Instructions for the task
Would you please transcribe the data in full and exactly, excluding images?

Materials provided

━━━━━━━━━━

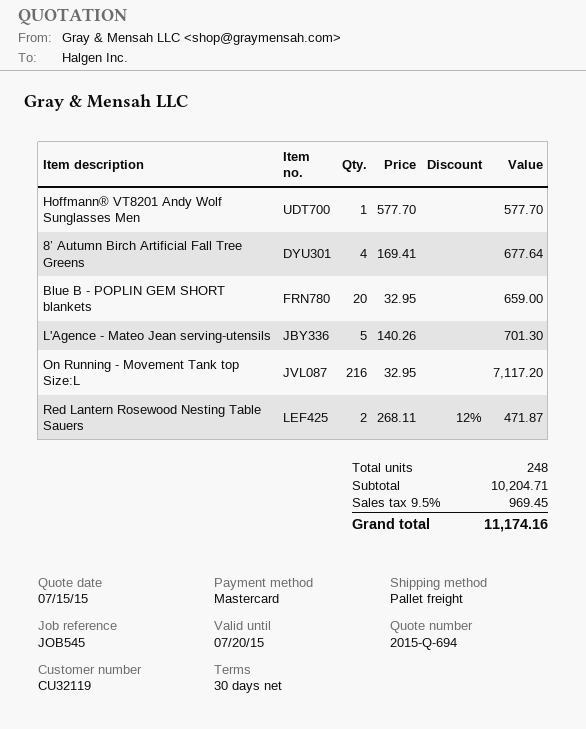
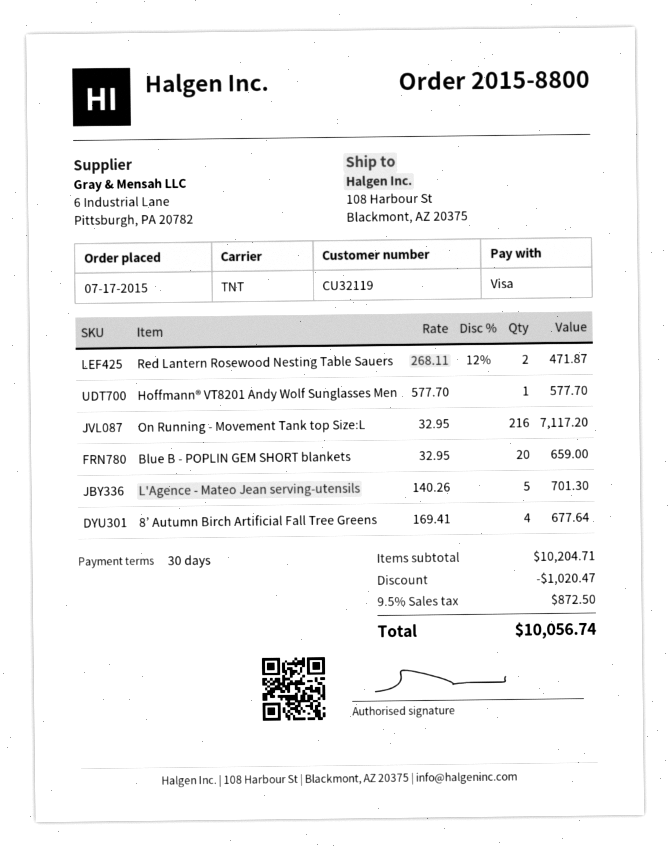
payment method: Mastercard -> Visa
shipping method: pallet freight -> TNT
discount: none -> 1020.47
tax: 9.5% = 969.45 -> 9.5% = 872.50
total: 11174.16 -> 10056.74

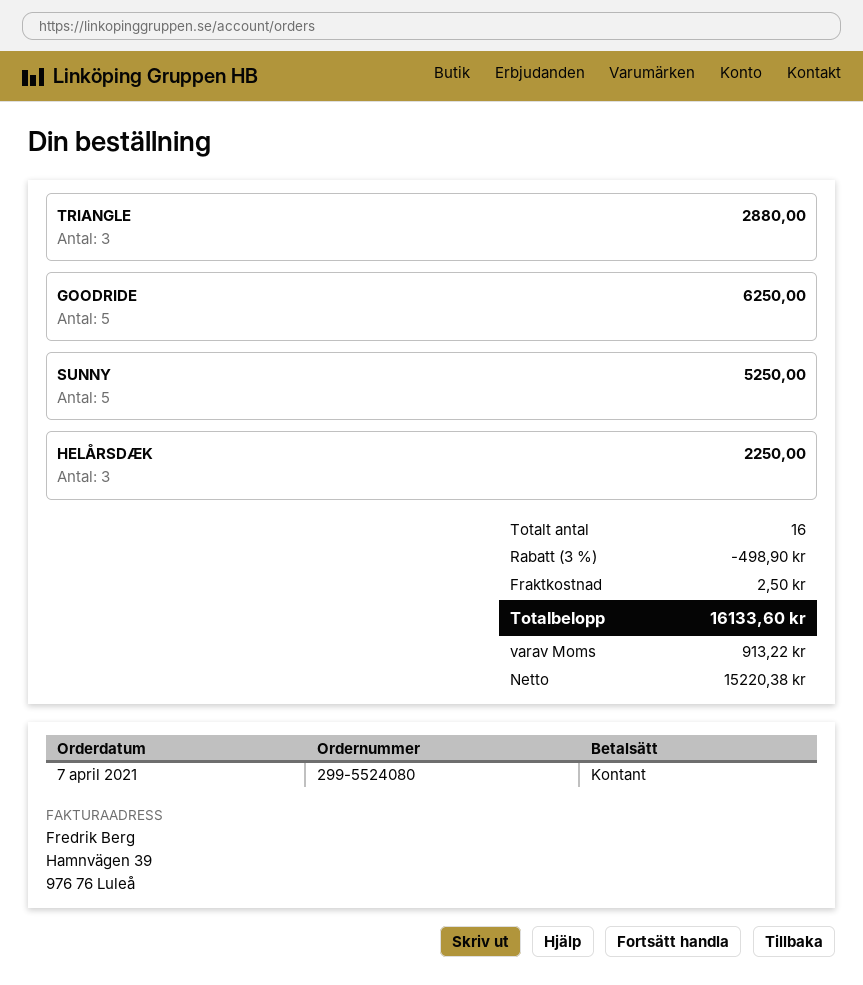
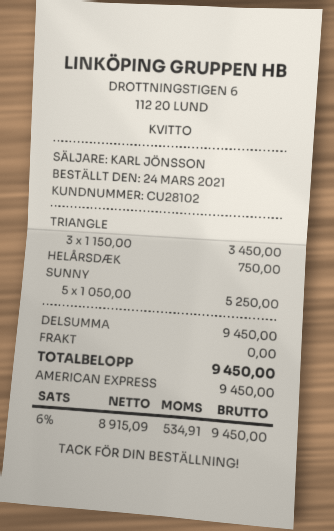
order date: 2021-04-07 -> 2021-03-24
payment method: cash -> American Express
TRIANGLE: 3 for 2880.00 -> 3 for 3450.00
GOODRIDE: 5 for 6250.00 -> none
HELÅRSDÆK: 3 for 2250.00 -> 1 for 750.00
discount: 3% = 498.90 -> none
shipping: 2.50 -> 0.00
net: 15220.38 -> 8915.09
tax: 913.22 -> 534.91
total: 16133.60 -> 9450.00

━━━━━━━━━━

Response to this task
payment method: Mastercard -> Visa
shipping method: pallet freight -> TNT
discount: none -> 1020.47
tax: 9.5% = 969.45 -> 9.5% = 872.50
total: 11174.16 -> 10056.74

order date: 2021-04-07 -> 2021-03-24
payment method: cash -> American Express
TRIANGLE: 3 for 2880.00 -> 3 for 3450.00
GOODRIDE: 5 for 6250.00 -> none
HELÅRSDÆK: 3 for 2250.00 -> 1 for 750.00
discount: 3% = 498.90 -> none
shipping: 2.50 -> 0.00
net: 15220.38 -> 8915.09
tax: 913.22 -> 534.91
total: 16133.60 -> 9450.00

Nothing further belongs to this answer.